Prospecter pour les bibliothèques

"C'est un moment unique en France, un condensé de littérature jeunesse qui est le cœur de mon métier, avec la rencontre aussi bien d'éditeurs que d'auteurs", résume Gaëlle, bibliothécaire à Rennes. En "presque" vingt ans de métier, elle a effectué lundi sa première visite au salon de Montreuil. Elle avait tenté à plusieurs reprises de faire le déplacement, mais ses projets avaient été contrariés. "Je suis très heureuse qu'il n'y ait pas de grève de train aujourd'hui parce que c'est vraiment l'aller-retour dans la journée". Départ de Rennes à 7h35 pour Paris et retour à 18h35.

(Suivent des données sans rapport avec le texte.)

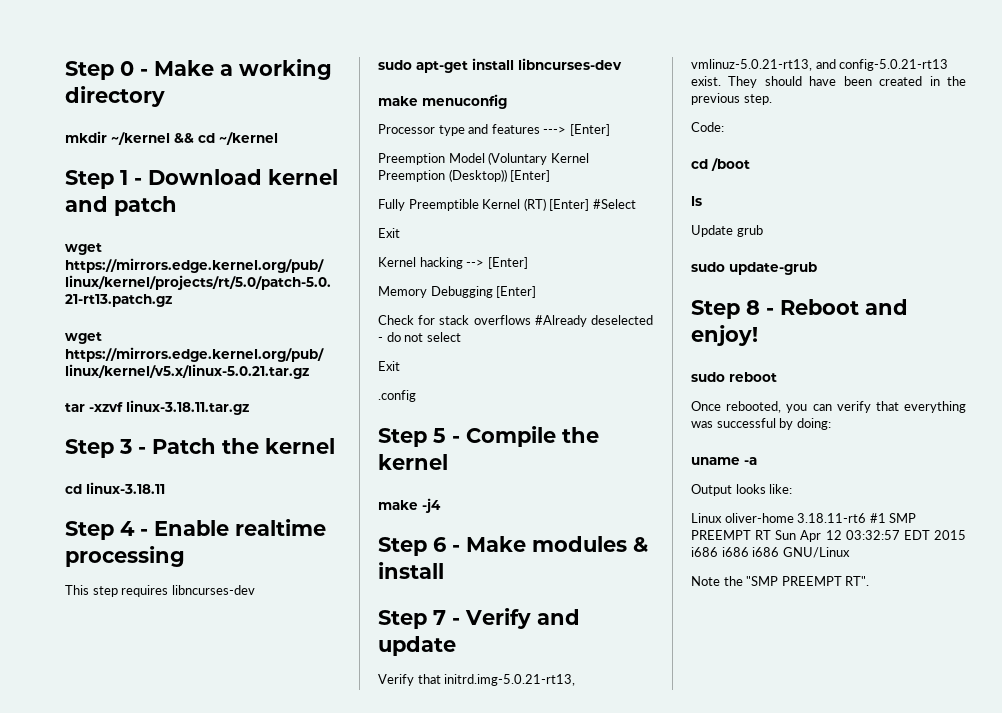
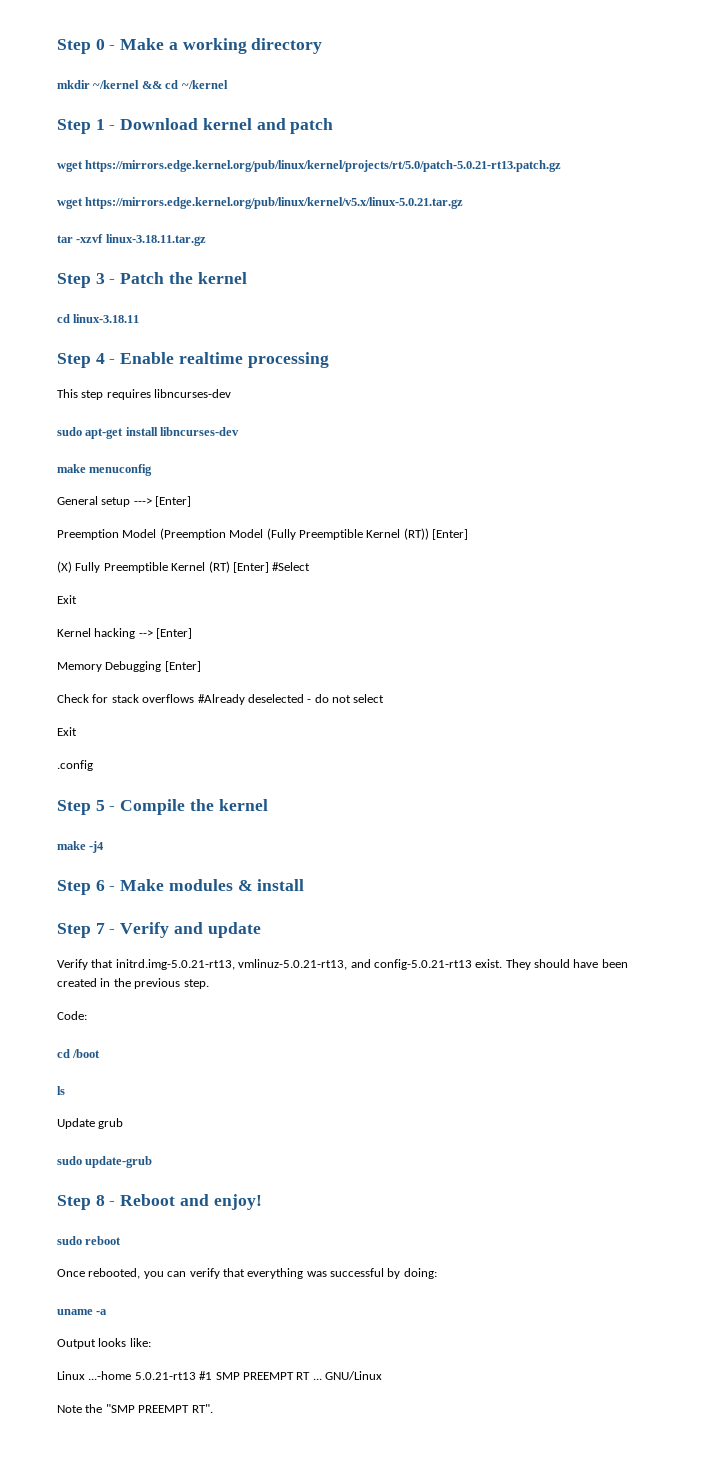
- Processor type and features ---> [Enter]
+ General setup ---> [Enter]
- Preemption Model (Voluntary Kernel Preemption (Desktop)) [Enter]
- Fully Preemptible Kernel (RT) [Enter] #Select
+ Preemption Model (Preemption Model (Fully Preemptible Kernel (RT)) [Enter]
+ (X) Fully Preemptible Kernel (RT) [Enter] #Select
- Linux oliver-home 3.18.11-rt6 #1 SMP PREEMPT RT Sun Apr 12 03:32:57 EDT 2015 i686 i686 i686 GNU/Linux
+ Linux ...-home 5.0.21-rt13 #1 SMP PREEMPT RT ... GNU/Linux

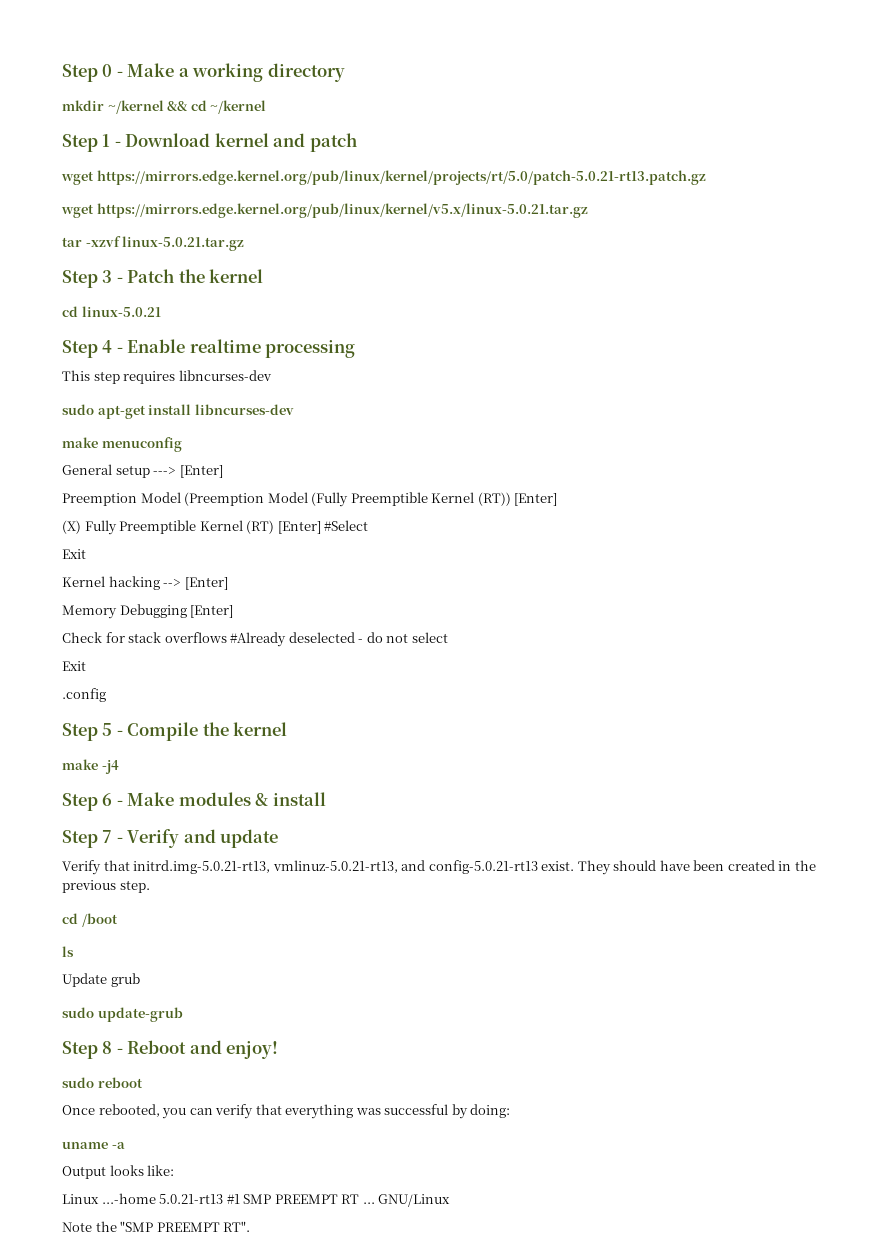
- tar -xzvf linux-3.18.11.tar.gz
+ tar -xzvf linux-5.0.21.tar.gz
- cd linux-3.18.11
+ cd linux-5.0.21
- Code:

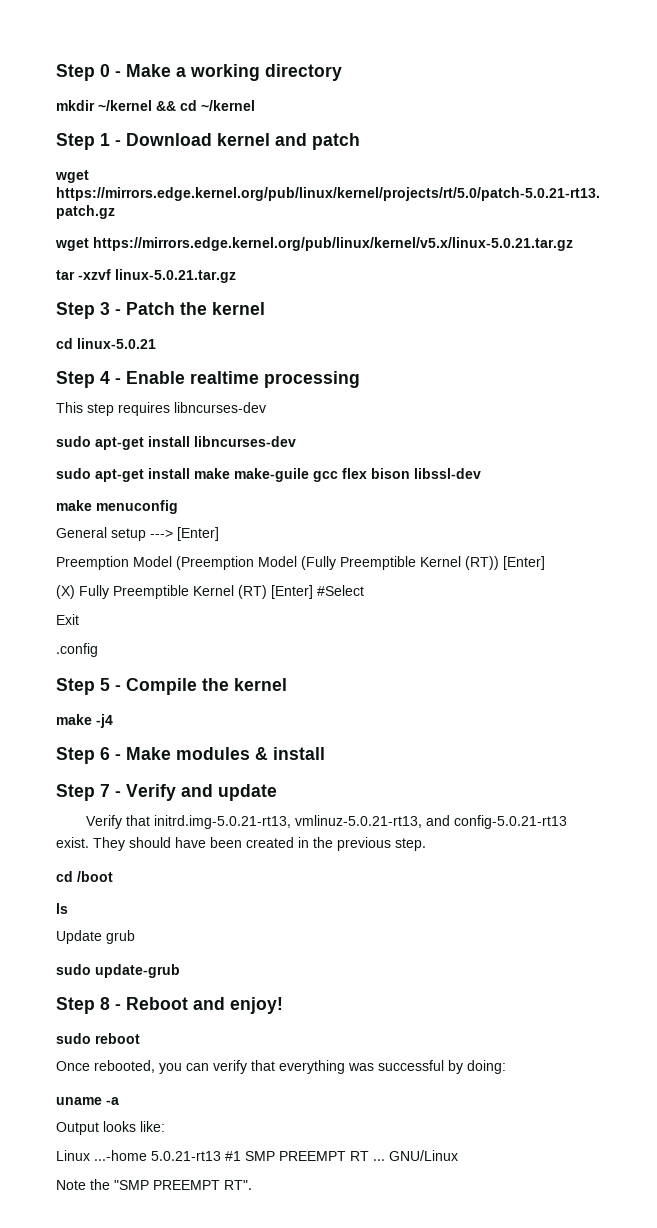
+ sudo apt-get install make make-guile gcc flex bison libssl-dev
- Kernel hacking --> [Enter]
- Memory Debugging [Enter]
- Check for stack overflows #Already deselected - do not select
- Exit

Montreuil, "c'est une source d'inspirations pour les bibliothécaires, on vient chercher des coups de cœur, faire de la prospection en tant que spécialiste jeunesse". Le salon "nous permet de découvrir des pépites, de faire la veille pour nos bibliothèques et nos petits usagers. Petits ou grands parce que je fais partie de la bibliothèque des Champs libres, qui est un grand établissement culturel dans la ville de Rennes. C'est un bonheur de voir les auteurs, d'assister à des débats, de participer à des rencontres concoctées pour les professionnels sous forme de parcours de découverte avec les éditeurs et ça, c'est vraiment sympa". La découverte est "belle" mais "relativement épuisante, vu l'ampleur de l'événement ", note Gaëlle en souriant. "C'est une bonne journée. Nous nous sommes réparties ce que nous avions à faire entre collègues et nous allons débriefer dans le train", ajoute-t-elle.

Des visiteurs dans le hall d'accueil du Salon du livre jeunesse de Montreuil, à Montreuil, le lundi 2 décembre 2024, lors de sa dernière journée. (FG / FRANCEINFO)

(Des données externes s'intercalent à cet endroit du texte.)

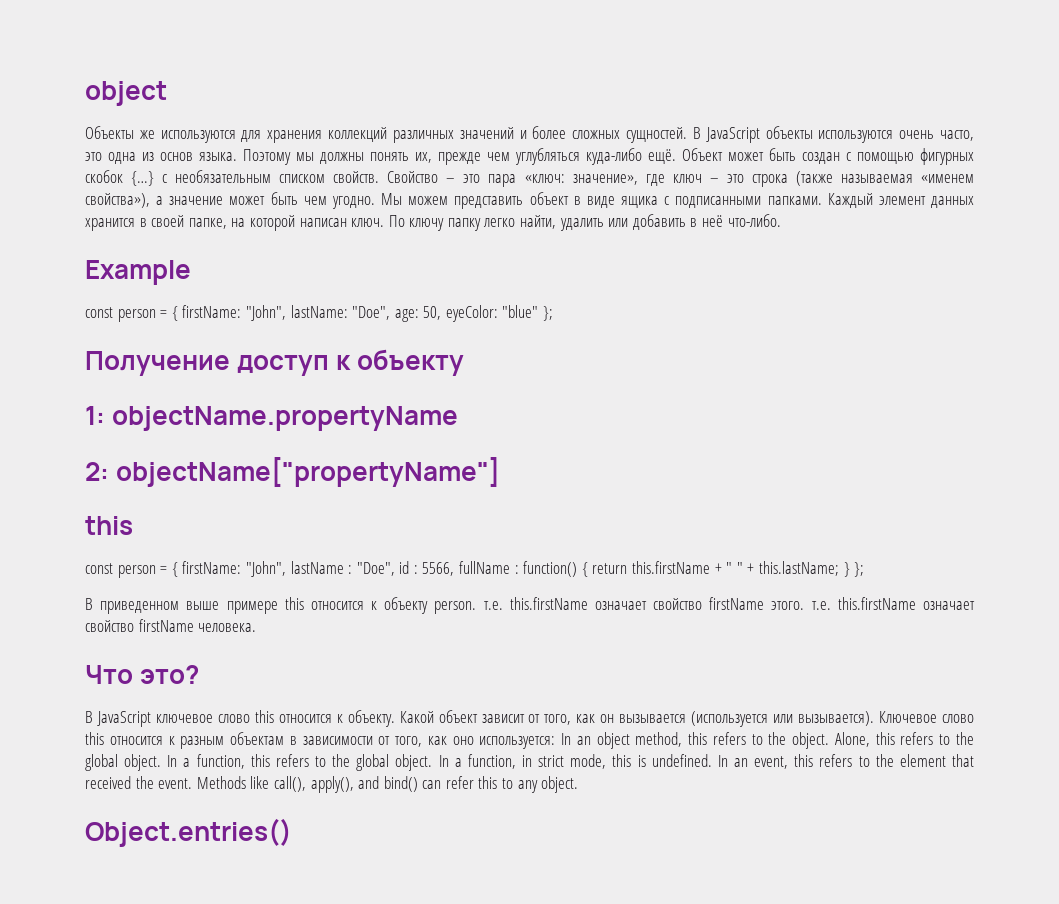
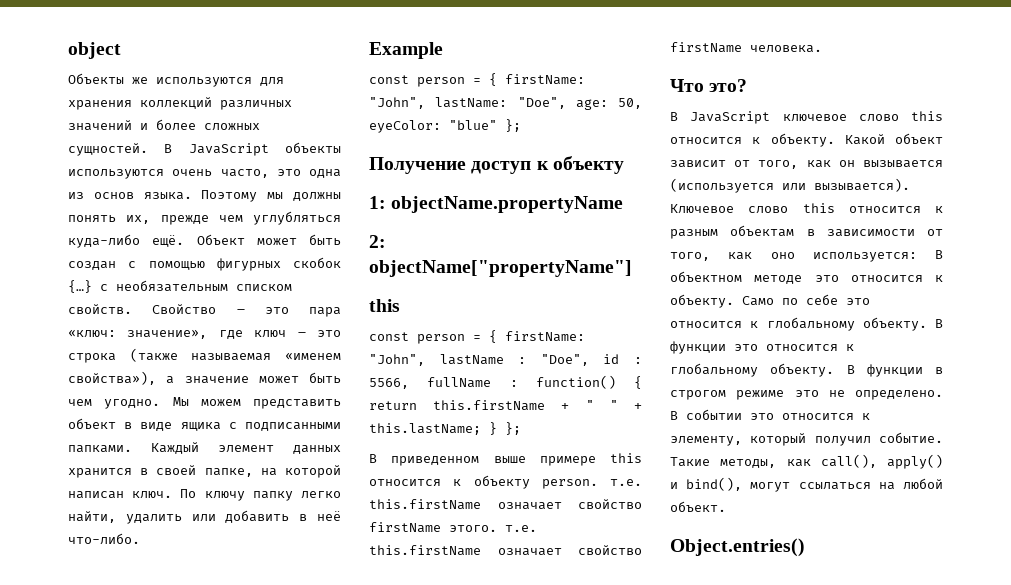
- Ключевое слово this относится к разным объектам в зависимости от того, как оно используется: In an object method, this refers to the object. Alone, this refers to the global object. In a function, this refers to the global object. In a function, in strict mode, this is undefined. In an event, this refers to the element that received the event. Methods like call(), apply(), and bind() can refer this to any object.
+ Ключевое слово this относится к разным объектам в зависимости от того, как оно используется: В объектном методе это относится к объекту. Само по себе это относится к глобальному объекту. В функции это относится к глобальному объекту. В функции в строгом режиме это не определено. В событии это относится к элементу, который получил событие. Такие методы, как call(), apply() и bind(), могут ссылаться на любой объект.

"J'ai la chance de travailler dans un énorme et bel équipement qui met en place des actions culturelles. Aussi, explorer le salon, équivaut à "faire de la veille sur des temps forts qui peuvent exister au sein de la bibliothèque. Nous avons la chance de pouvoir inviter beaucoup d'auteurs. On découvre aussi des petits éditeurs que l'on ne connaissait pas comme Le Port a jauni qui publie en arabe et en français. Le plurilinguisme nous interpelle dans cet établissement qui draine beaucoup de population."

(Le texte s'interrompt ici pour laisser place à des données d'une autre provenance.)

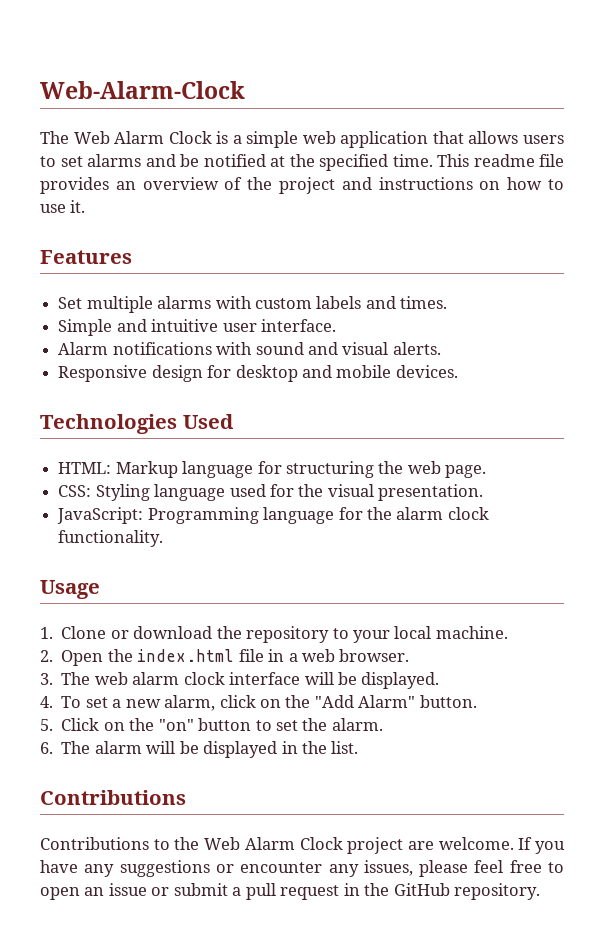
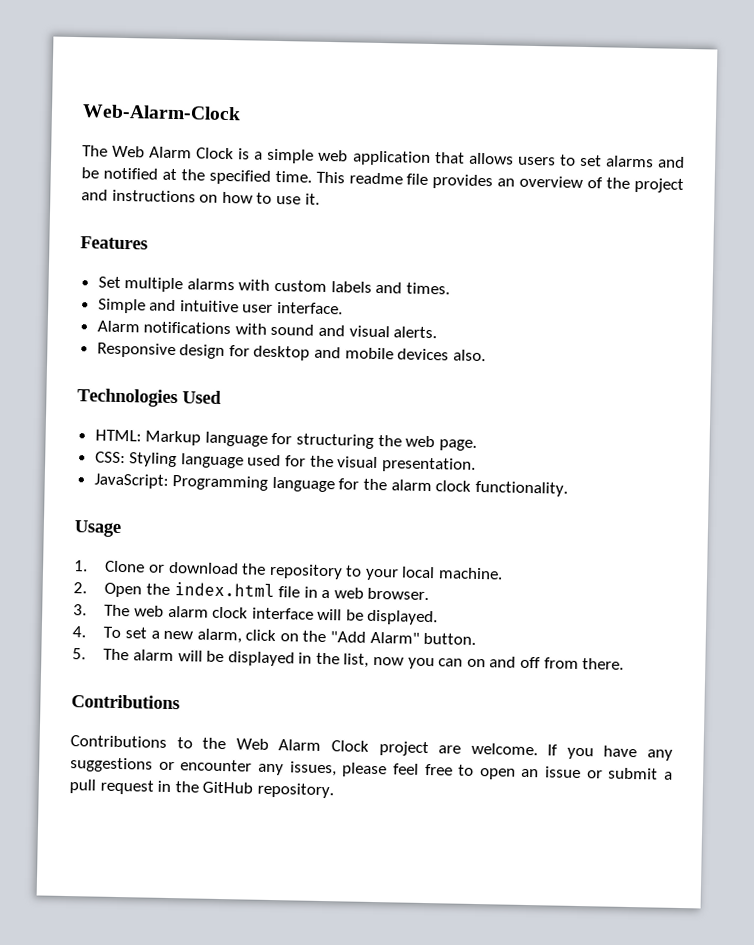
- Responsive design for desktop and mobile devices.
+ Responsive design for desktop and mobile devices also.
- 5. Click on the "on" button to set the alarm.
- 6. The alarm will be displayed in the list.
+ 5. The alarm will be displayed in the list, now you can on and off from there.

Les Champs libres, la bibliothèque de Rennes "où cohabite la Place publique comme on aime à le dire", est gratuite pour tous. "Une grande fierté", se réjouit Gaëlle. Les collections jeunesse y rencontrent d'ailleurs un certain succès. "On doit avoir plus de 30% du fonds qui part très régulièrement".

Préparer les emplettes de la crèche

Laura, Aurélie et Enora ont mené, pour leur part, une mission délicate pour la soixantaine d'enfants de 0 à 3 ans dont elles s'occupent dans une crèche à Vincennes. Dans les allées, elles sont venues "découvrir de nouveaux ouvrages". "Voir ce qu'on pouvait introduire comme livres et nouvelles thématiques dans nos structures", poursuit Enora. "On cherche vraiment les nouveautés parce que les classiques, on les connaît. Sur un salon comme celui-ci, on va forcément tomber sur des choses qui vont attirer l'œil et plaire aux enfants que nous accueillons."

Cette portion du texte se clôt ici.